**ABOUT THIS TASK:**
Which lines in the records below include the word "buffer"? Report each of them in full.

++++ DATA UNDER STUDY ++++

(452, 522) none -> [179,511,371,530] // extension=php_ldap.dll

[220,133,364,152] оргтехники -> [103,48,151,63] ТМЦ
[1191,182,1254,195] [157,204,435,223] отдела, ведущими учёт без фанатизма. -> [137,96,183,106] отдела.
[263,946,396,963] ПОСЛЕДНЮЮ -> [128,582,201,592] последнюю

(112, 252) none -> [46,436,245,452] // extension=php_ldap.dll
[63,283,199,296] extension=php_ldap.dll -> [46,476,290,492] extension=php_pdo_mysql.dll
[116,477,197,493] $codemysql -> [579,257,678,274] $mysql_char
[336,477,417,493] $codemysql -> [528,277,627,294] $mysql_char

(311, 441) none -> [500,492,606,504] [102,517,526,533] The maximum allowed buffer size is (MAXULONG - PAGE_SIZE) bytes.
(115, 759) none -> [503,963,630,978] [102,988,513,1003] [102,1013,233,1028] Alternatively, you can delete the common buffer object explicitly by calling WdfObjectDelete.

++++

**ANSWER TO THIS EXERCISE:**
(311, 441) none -> [500,492,606,504] [102,517,526,533] The maximum allowed buffer size is (MAXULONG - PAGE_SIZE) bytes.
(115, 759) none -> [503,963,630,978] [102,988,513,1003] [102,1013,233,1028] Alternatively, you can delete the common buffer object explicitly by calling WdfObjectDelete.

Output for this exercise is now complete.